On September 23, 2017, Wilson sustained a non-displaced fractured right fibula after he was hit by a line drive off the bat of Joe Mauer, ending his season. During the 2017 season, Wilson posted a 2–5 record, 4.35 ERA, and 42 strikeouts in 60 innings pitched.

On January 17, 2018, the Tigers avoided arbitration with Wilson, agreeing on a one-year, $1.925 million contract. In a game on May 7, 2018, Wilson hurt his foot covering first base, and was later diagnosed with a plantar fascia strain. He was placed on the 10-day disabled list the next day. He returned to action for the Tigers on June 7. For the 2018 season, Wilson pitched 61 2/3 innings, posting a 3.36 ERA and 43 strikeouts. On November 30, 2018, the Tigers non-tendered Wilson and he elected free agency.

===Cleveland Indians===
On February 9, 2019, Wilson signed a minor league contract with the Cleveland Indians. The deal included an invitation to the Indians' major league spring training camp. He opted out of his contract with the Indians on March 21, 2019, after being informed he would not make the opening day major league roster.

===Milwaukee Brewers===
On March 24, 2019, Wilson signed with the Milwaukee Brewers on March 24. He was designated for assignment on April 29, 2019, and outrighted on May 1. He was released by the organization on August 3, 2019.

===Chicago Cubs===
On August 7, 2019, Wilson signed a minor league contract with the Chicago Cubs. In 10 games for the Triple–A Iowa Cubs, he posted a 1–2 record and 5.11 ERA with 11 strikeouts over 12 1/3 innings pitched.
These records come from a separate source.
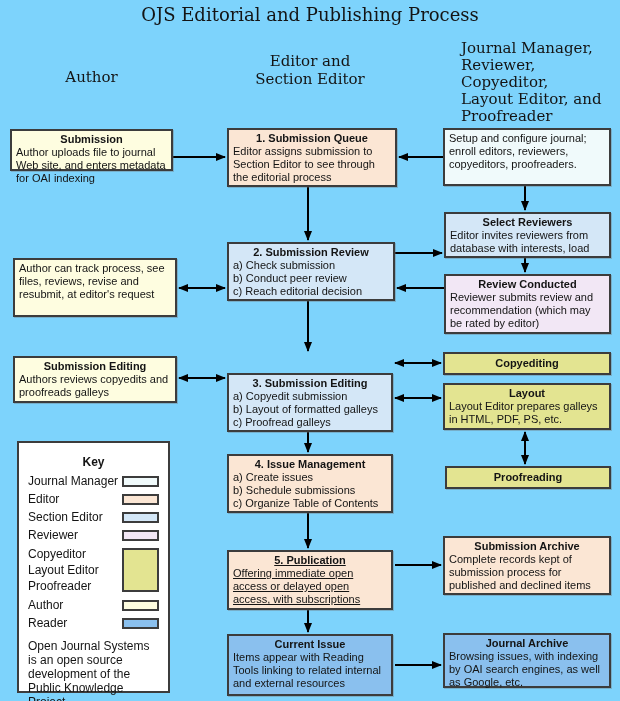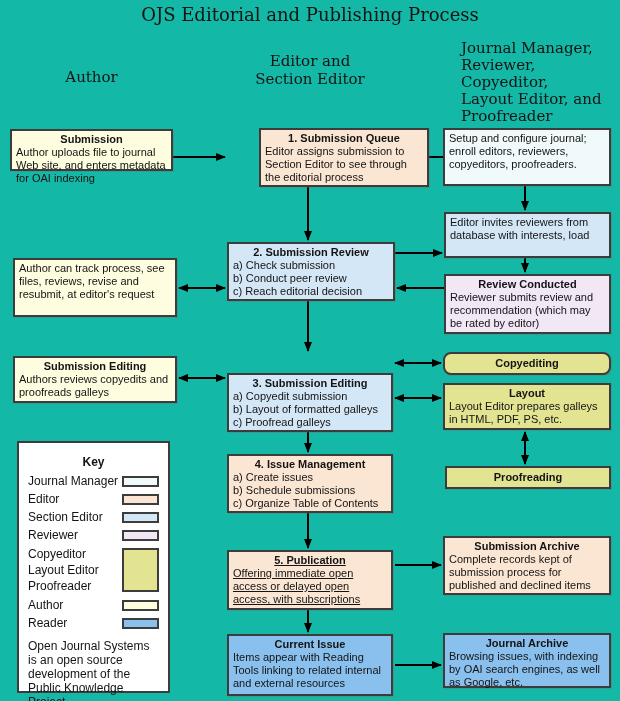"OJS Editorial and Publishing Process" .stage { background: #14b8a6 -> #7dd3fc }
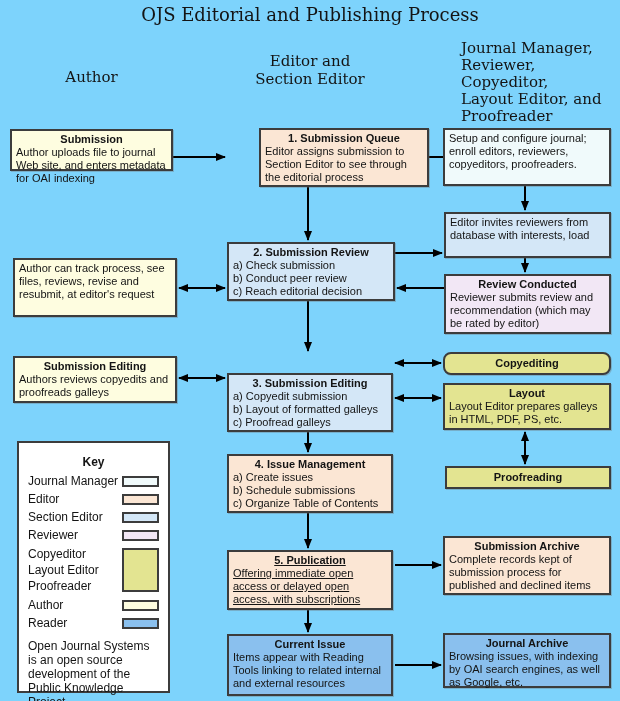"1. Submission Queue" div.box { margin-left: 32px -> none }
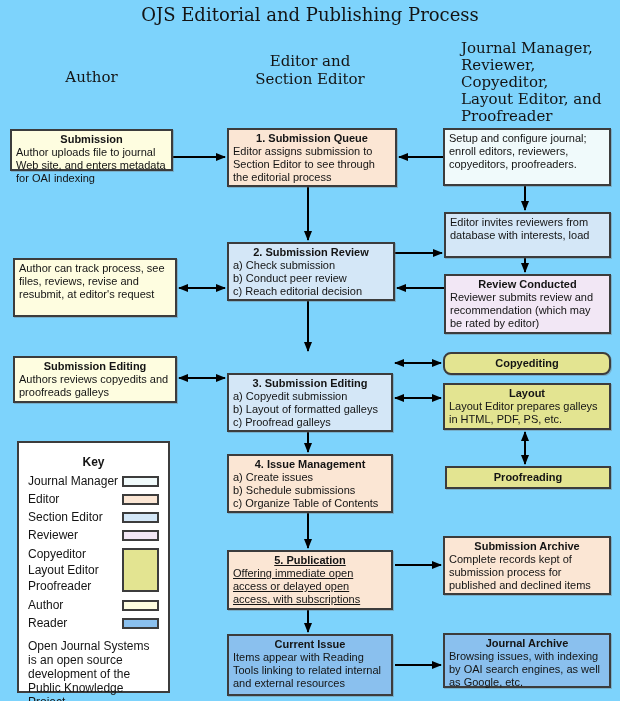"Select Reviewers" div.box-title { html: none -> <div>Select Reviewers</div> }
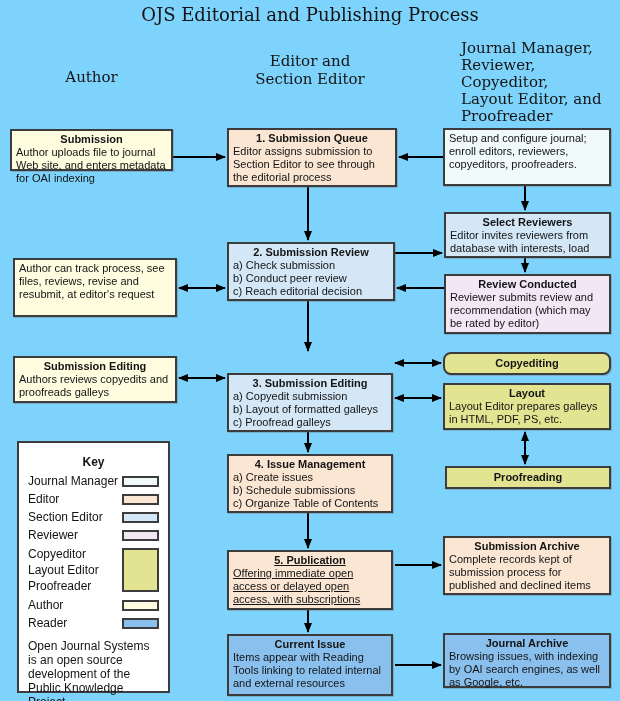"Copyediting" div.box { border-radius: 8px -> none }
Wilson became a free agent following the season on November 4.

===Detroit Tigers (second stint)===
On January 4, 2020, Wilson signed a minor league contract with the Detroit Tigers that included an invitation to spring training. He did not play in a game in 2020 due to the cancellation of the minor league season because of the COVID-19 pandemic. Wilson was released by the Tigers organization on June 25.

Wilson announced his retirement from professional baseball on July 28, 2020, and joined the Ballengee Group as an advisor.

==Pitch selection==
Wilson throws three primary pitches. He has a four-seam fastball that averages 92 mph (tops out at 97 mph), a two-seam fastball at 88-92 mph (tops out at 96 mph), and a slider in the 86-89 mph range (tops out at 91 mph). The two-seam fastball is used as both a cutter and a sinker. He throws the cutter more than any other pitch. Wilson also throws an occasional curveball and changeup.

==Personal life==
Wilson is the second Saudi-born player in MLB history, after Craig Stansberry.

Wilson and his wife Kristin have three daughters and one son.